We maintain a number of different versions of our application, including feature-specific development forks that rely on other feature specific development forks. So for example our primary development fork consists of:
- xdat_1_5dev
- xnat_builder_1_5dev
The latter project depends on the first one. In order to work on a particular feature in isolation, e.g. migrating our mail service implementation, I'll fork both of these development forks to something like:
- xdat_1_5dev_mail
- xnat_builder_1_5dev_mail
To work with this, you do the fork, then import the projects into a new workspace. The .project file for each project has a name, e.g. xdat for the first, xnat_builder for the second. STS imports the projects from the folder into which they were cloned, with the project name set to (here's where the problem comes in) the name specified in the name element of the .project file. The .classpath file for dependent projects references the name of the dependency project. So in the .classpath for the xnat_builder project, we have:
The problem is that now the projects are being named whatever the folder name is instead of using the value for the <name> element in the .project file. This causes all kinds of issues, but primarily screws with the build path references to other projects, since my /xdat reference is now unresolved, as the project is named xdat_1_5_dev instead of xdat.HTML Code:<classpathentry combineaccessrules="false" kind="src" path="/xdat"/>
This is consistent in 2.7.0 on both Mac OS X and Windows 7. I just tested in a Centos 5.5 VM that still has STS 2.7.0.M1 and it did the appropriate thing there: I imported xdat_1_5dev, which went into a folder named xdat_1_5dev, and the imported project in my workspace is named xdat instead of xdat_1_5_dev.
I would say that this is an Eclipse issue as opposed to STS, since the project import function is in Eclipse, but I know I've seen STS do the right thing (and as I said in 2.7.0.M1 it's doing the right thing), so this has to be something in STS itself.
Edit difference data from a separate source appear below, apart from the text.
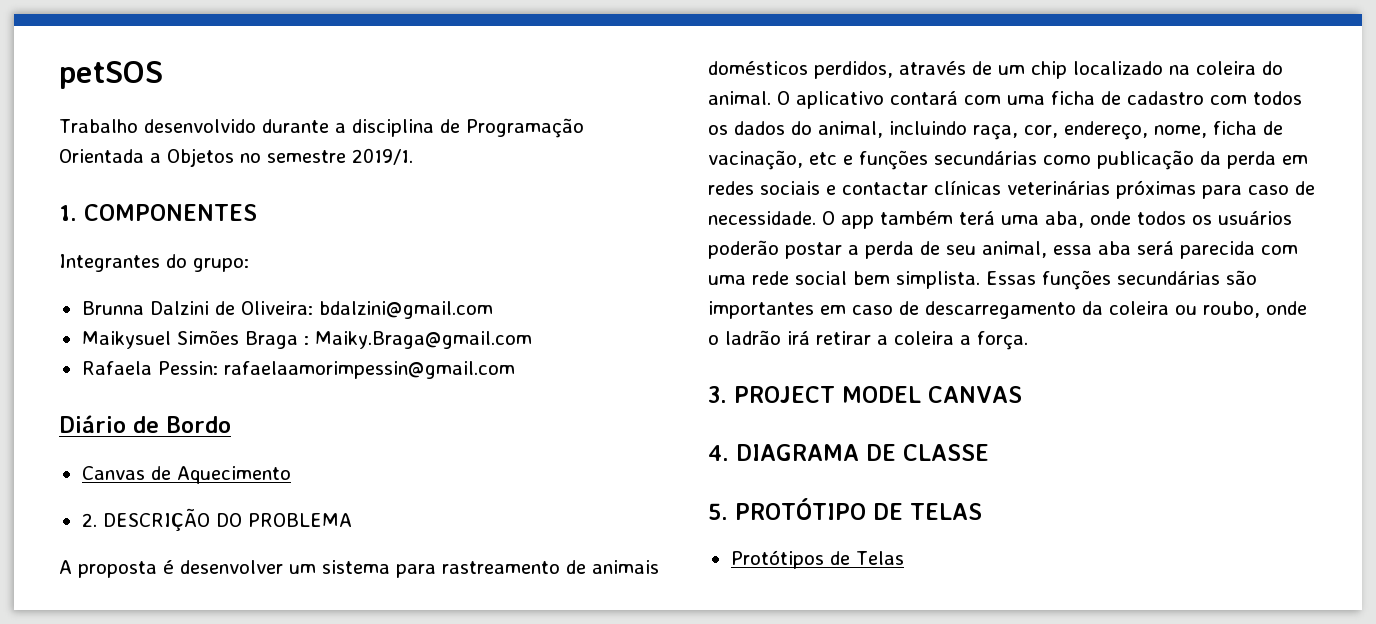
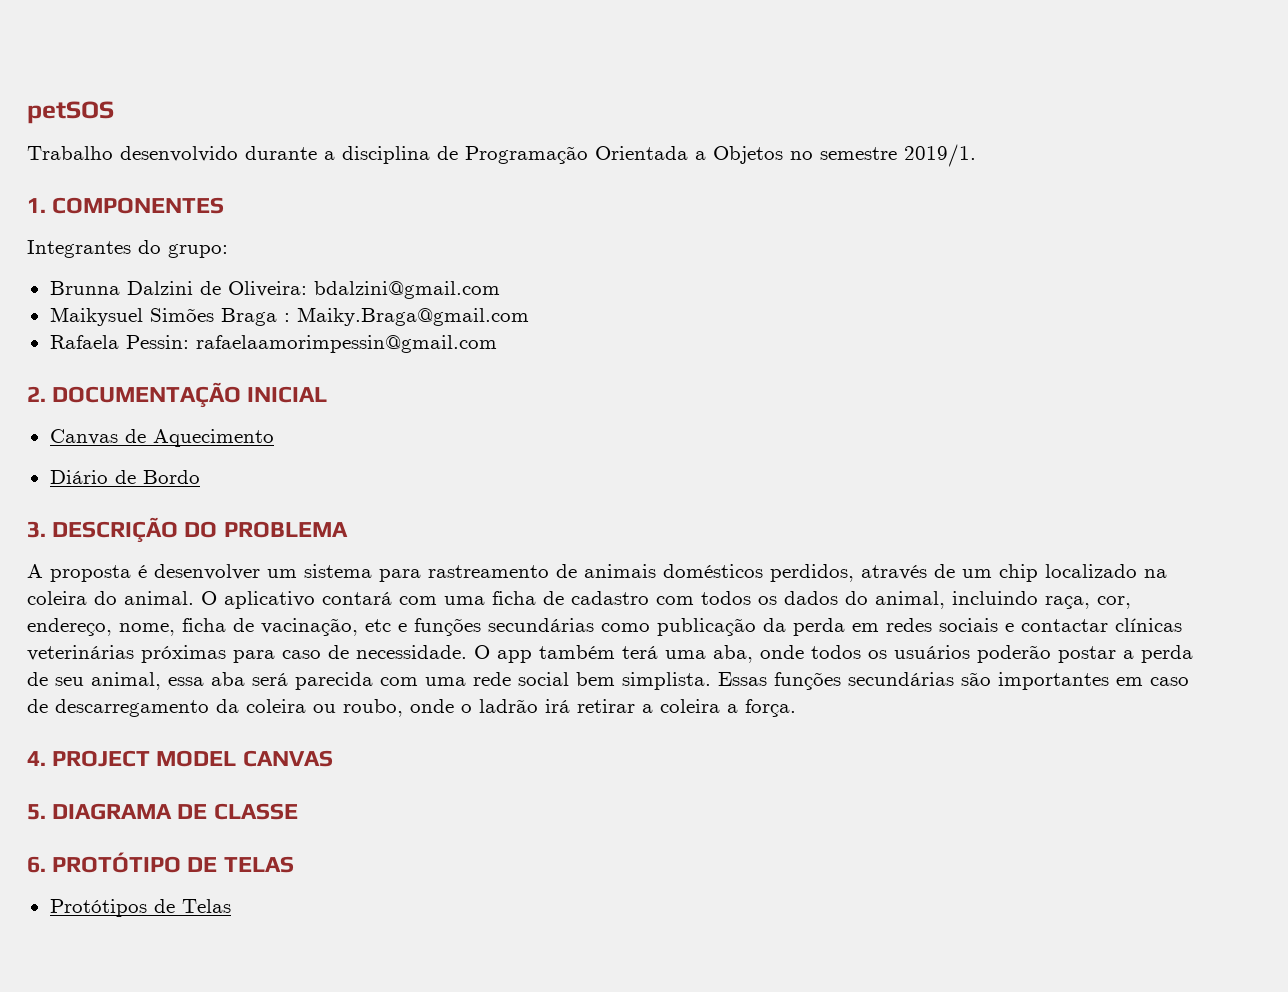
- Diário de Bordo
+ 2. DOCUMENTAÇÃO INICIAL
- 2. DESCRIÇÃO DO PROBLEMA
+ Diário de Bordo
+ 3. DESCRIÇÃO DO PROBLEMA
- 3. PROJECT MODEL CANVAS
+ 4. PROJECT MODEL CANVAS
- 4. DIAGRAMA DE CLASSE
+ 5. DIAGRAMA DE CLASSE
- 5. PROTÓTIPO DE TELAS
+ 6. PROTÓTIPO DE TELAS

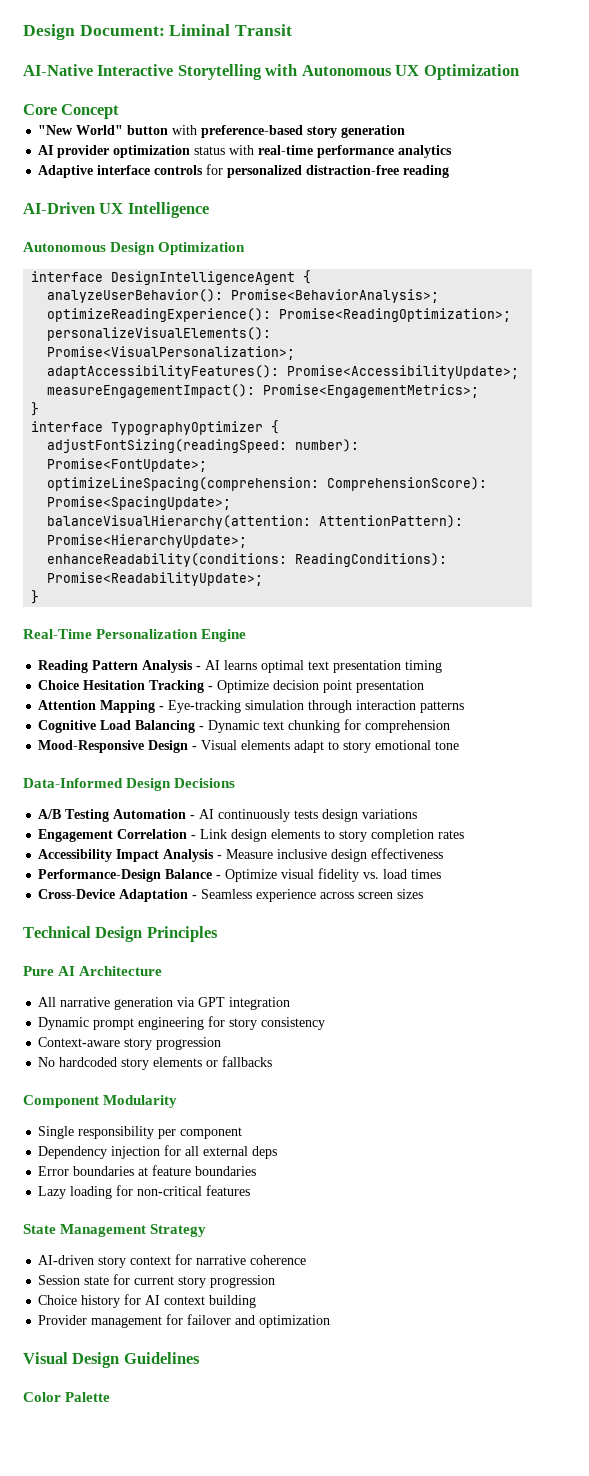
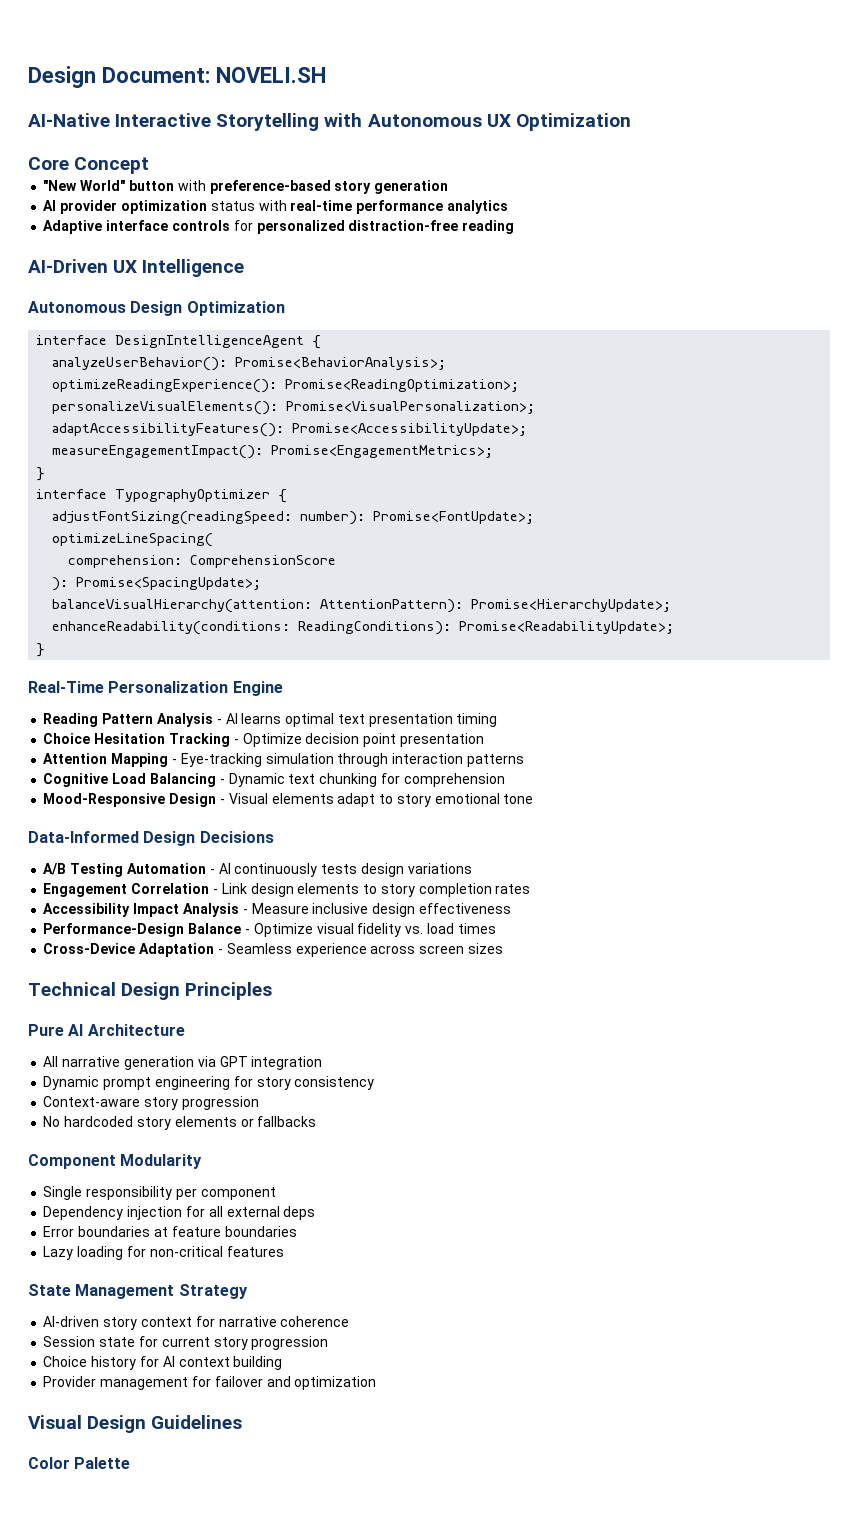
- Design Document: Liminal Transit
+ Design Document: NOVELI.SH
- optimizeLineSpacing(comprehension: ComprehensionScore): Promise<SpacingUpdate>;
+ optimizeLineSpacing(
+ comprehension: ComprehensionScore
+ ): Promise<SpacingUpdate>;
BTW, as an addendum, if I rename the project so that it matches the correct name in the classpath references, this actually renames the folder as well instead of just changing the <name> element in the .project file. This causes problems because we maintain lots of projects at the same folder level, with the different versions distinguished by the folder name (you can argue that this is a bad organization and I won't necessarily disagree, but it's what we have in place at this point).